NEW YORK — To see a rehearsal for "Giselle" is to get a glimpse into the countless grueling hours a ballet dancer spends preparing for any role.
What You Need To Know
- American Ballet Theatre is back at the Koch Theater after its mostly virtual season last year
- Principal Dancer James Whiteside says nothing replaces the hours and hours of rehearsal and performances or a traditional season. And being away has been difficult.
- Whiteside said muscle atrophy and coming back is tough, but worth it to perform and share his love of dance again
- This season also marks the world premiere of new work called "ZigZag," set to the music and artwork of Tony Bennett
“I think my biggest fear during the shutdown was not being able to come back to what I love doing, which is performing,” Whiteside said during a very short break.

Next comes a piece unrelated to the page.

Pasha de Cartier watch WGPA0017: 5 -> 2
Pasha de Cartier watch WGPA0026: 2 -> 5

And for good reason: for ballet dancers to accomplish their incredible feats, they often work nine or more hours a day, six days a week.

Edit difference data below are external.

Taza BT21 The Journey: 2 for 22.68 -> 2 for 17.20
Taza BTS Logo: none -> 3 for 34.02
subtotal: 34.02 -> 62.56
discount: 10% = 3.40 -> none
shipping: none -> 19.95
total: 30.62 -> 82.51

I sat down with Whiteside in March 2020, just a few days into the COVID-19 pandemic shutdown, and he was worried even two to four weeks away could be detrimental.
19 months later, he’s reflective.
“Nothing compares to rehearsing all day and performing. And when I'm not doing that over, and over, and over, and over again, you know, the body sort of atrophies and it's really difficult to get back into, you know, performance shape," the principal dancer said. "So it's been a lot of a lot of work and hard work, but worth every moment."
Whiteside made the most of the hiatus. He sings, writes music, performs in drag and choreographs. He also wrote a book, "Center Center: A Funny, Sexy, Sad Almost-Memoir of a Boy in Ballet."
“And it's about my journey to principal dancer at American Ballet Theatre, among many other things, family, friends, my coming out story, how I started dancing,” Whiteside said.
He and Boylston are longtime friends and post online as #thecindies. During the pandemic, they did classes and performances together as fundraisers for people in need. That included a virtual "Nutcracker" to help young dancers gets mats so they could practice at home.
It's extra special to return to the stage with her in "Giselle." "Giselle" is a classic from the American Ballet Theatre repertoire, but this season will also include several new works, including the much-anticipated world premiere of "ZigZag," by the company's choreographer Jessica Lang, set to the music of Tony Bennett. Whiteside performs in that as well.
“Returning to the stage feels incredible. I feel ready, so ready, emotionally to be in front of an audience again, and physically it's been difficult, but I'm feeling really good right now,” Whiteside said. "I look forward to sharing my love of dance with the audience once more."
The season runs through Oct. 31 at the Koch Theater.